Front-end code edit data:
= Beginning of Section =

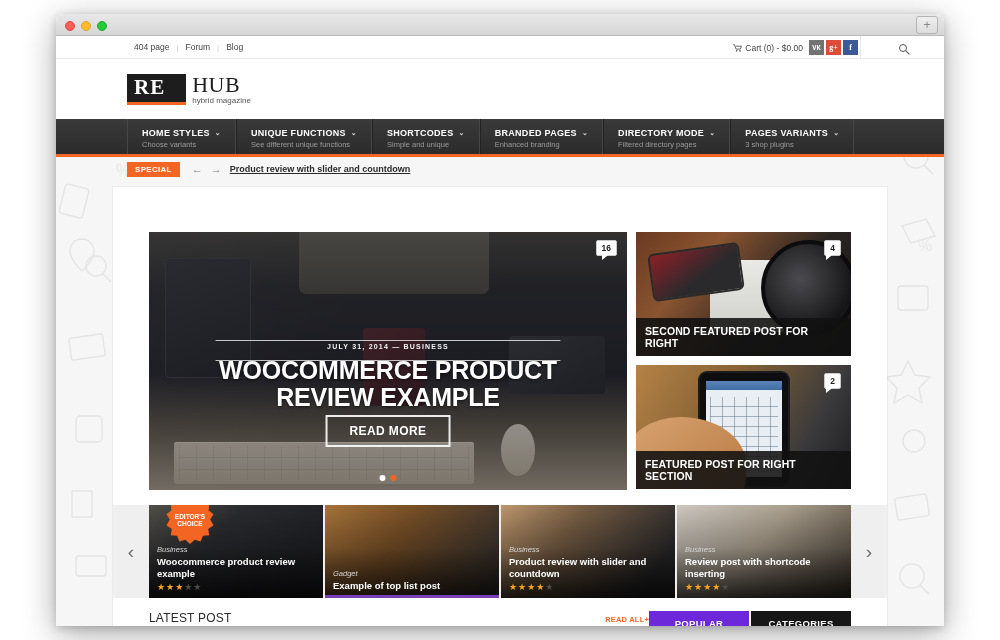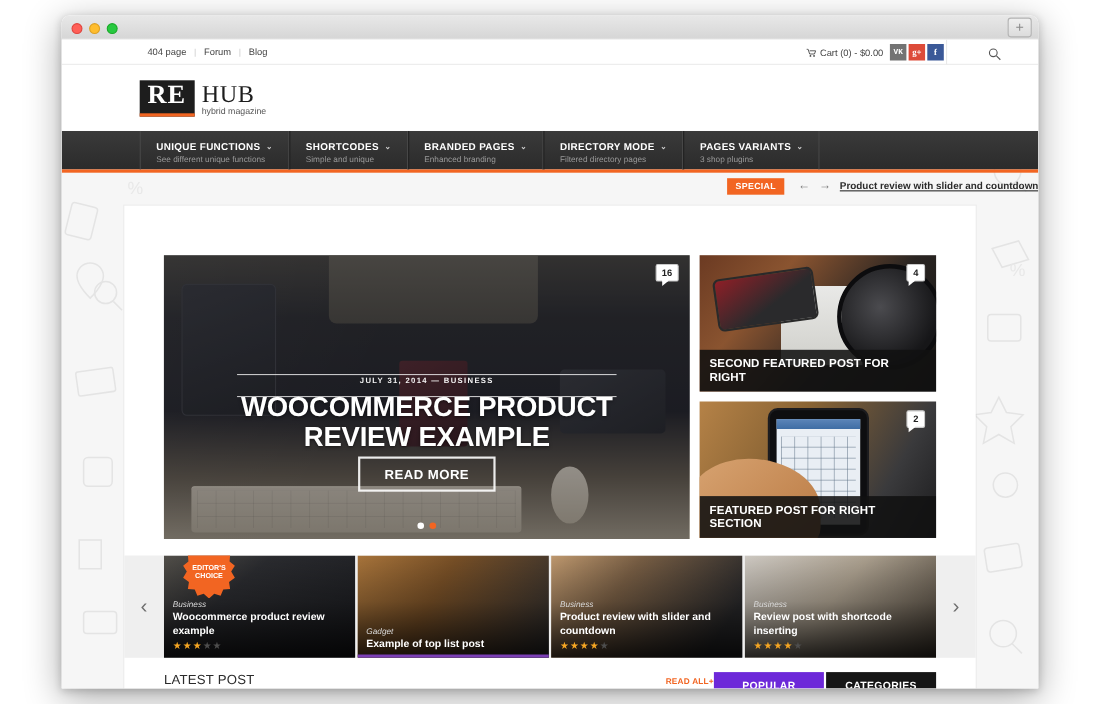--- a/index.html
+++ b/index.html
@@ -107,22 +107,22 @@
   #header {
     position: relative;
     height: 60px;
     background: #fff;
     display: flex; align-items: center;
   }
   #logo { margin-left: 71px; display: flex; align-items: flex-end; }
   #logo-re {
     background: #1d1d1d; color: #fff;
     font-family: "Liberation Serif", serif;
-    font-size: 24px; font-weight: bold; letter-spacing: 1px;
-    padding: 1px 8px 2px 7px;
+    font-size: 21px; font-weight: bold; letter-spacing: 1px;
+    padding: 1px 21px 2px 7px;
     border-bottom: 3px solid #f26522;
   }
   #logo-text { margin-left: 6px; line-height: 1; }
   #logo-hub {
     font-family: "Liberation Serif", serif;
     font-size: 22px; color: #1d1d1d; letter-spacing: 0.5px;
     display: block;
   }
   #logo-tag { font-size: 8px; color: #555; display: block; margin-top: 1px; }
 
@@ -189,21 +189,20 @@
   }
   .caret { font-size: 7px; color: #cfcfcf; }
   .nav-sub { color: #9a9a9a; font-size: 7.5px; margin-top: 2px; white-space: nowrap; }
 
   
   #special-bar {
     position: absolute; left: 0; top: 122px;
     width: 888px; height: 22px;
     display: flex; align-items: center;
     padding-left: 71px;
-    justify-content: flex-end;
   }
   #special-badge {
     background: #f26522; color: #fff;
     font-size: 8px; font-weight: bold; letter-spacing: 0.3px;
     padding: 3px 8px; margin-right: 12px;
   }
   .sp-arrow { color: #777; font-size: 11px; margin-right: 8px; }
   #special-link {
     font-size: 9px; color: #2b2b2b; text-decoration: underline; font-weight: bold;
   }
@@ -518,20 +517,27 @@
             <span id="logo-hub">HUB</span>
             <span id="logo-tag">hybrid magazine</span>
           </span>
         </div>
 
       </div>
 
       <div id="nav">
         <div class="nav-item">
           <span class="nav-title">
+              <span>HOME STYLES</span>
+              <span class="caret">⌄</span>
+            </span>
+          <span class="nav-sub">Choose variants</span>
+        </div>
+        <div class="nav-item">
+          <span class="nav-title">
               <span>UNIQUE FUNCTIONS</span>
               <span class="caret">⌄</span>
             </span>
           <span class="nav-sub">See different unique functions</span>
         </div>
         <div class="nav-item">
           <span class="nav-title">
               <span>SHORTCODES</span>
               <span class="caret">⌄</span>
             </span>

= End of Section =

* _Assignment_
Your task for the entries above: copy exactly the span starting with the line with "padding-left: 71px;" and going on through the line with "#777; font-size: 11px;", both lines included, and nothing else.

* _Response below_
     padding-left: 71px;
-    justify-content: flex-end;
   }
   #special-badge {
     background: #f26522; color: #fff;
     font-size: 8px; font-weight: bold; letter-spacing: 0.3px;
     padding: 3px 8px; margin-right: 12px;
   }
   .sp-arrow { color: #777; font-size: 11px; margin-right: 8px; }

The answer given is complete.